Want to write an email that people actually read? It’s simple. No, really.
Writing a good email is the cyber equivalent of leaving a really clever message on an answering machine: we all aspire to do it, but few have actually seen it done. And yet, email remains one of the primary ways that businesses and their customers communicate. What can you do to make your next email click-worthy?
You know some of the basics by now: start with a professional email address, don’t deluge your contact's inbox with unsolicited information, and do your best to personalize. But the three keys to writing a good email may surprise you.
As I pointed out in another article, your purpose in emailing is to share one idea. One. And really, the body of the email is not the place to explain your new product offering in detail. An email should serve as a gateway to another contact.

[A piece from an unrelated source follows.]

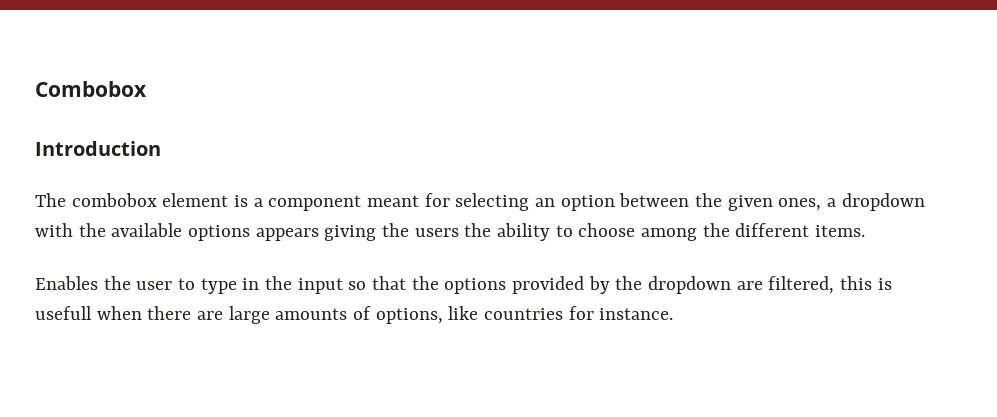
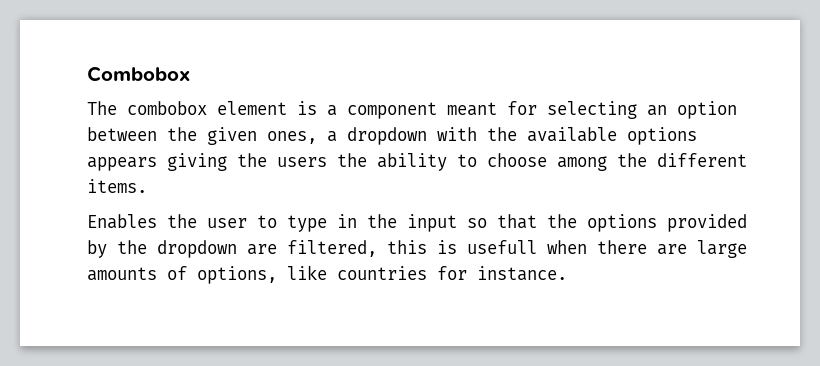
- Introduction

For these reasons, the trend now is to keep emails as short as possible. If two sentences explain why you’re emailing and what you want your contact to do, don’t search around for sentence number three. People are busy. They appreciate you not wasting their time. Brevity is the soul of successful emailing.
A Marketing Land study shows that 66% of all emails are opened on a mobile device. That means that customers will be looking through a smaller screen at smaller letters. Depending on their email provider and the email app they use, multimedia content may or may not be displayed. Attachments may or may not download.
I’m not saying you should never send another email attachment or embed another picture or video in an email. But when you’re sending an unsolicited email, it’s best to keep the frustration factor down. Make the subject line interesting and shortish. One study suggests that around 65 characters is the sweet spot.
And that opening line? Some providers or apps will display it; others won't. Best to be on the safe side and make it intriguing. Make customers so curious that they want to find out what else your email says.
So you know that you should have one goal in mind when you send an email. This means you should have one CTA, or call to action. In marketing-speak, a CTA tells the contact what they need to do next. This can be opening a website link, replying to the email, making a phone call, signing up for a webinar, visiting a landing page, etc. Make your CTA clear and easy to follow.
At all costs, avoid the confusing CTA. You know them – emails that encourage you to click here to learn more, click there to visit a website, press this button to speak to a representative now. Remember, the magic number for emails is one: one idea, one message, one call to action.
In short, writing a click-worthy email is simple, as in Keep It Simple.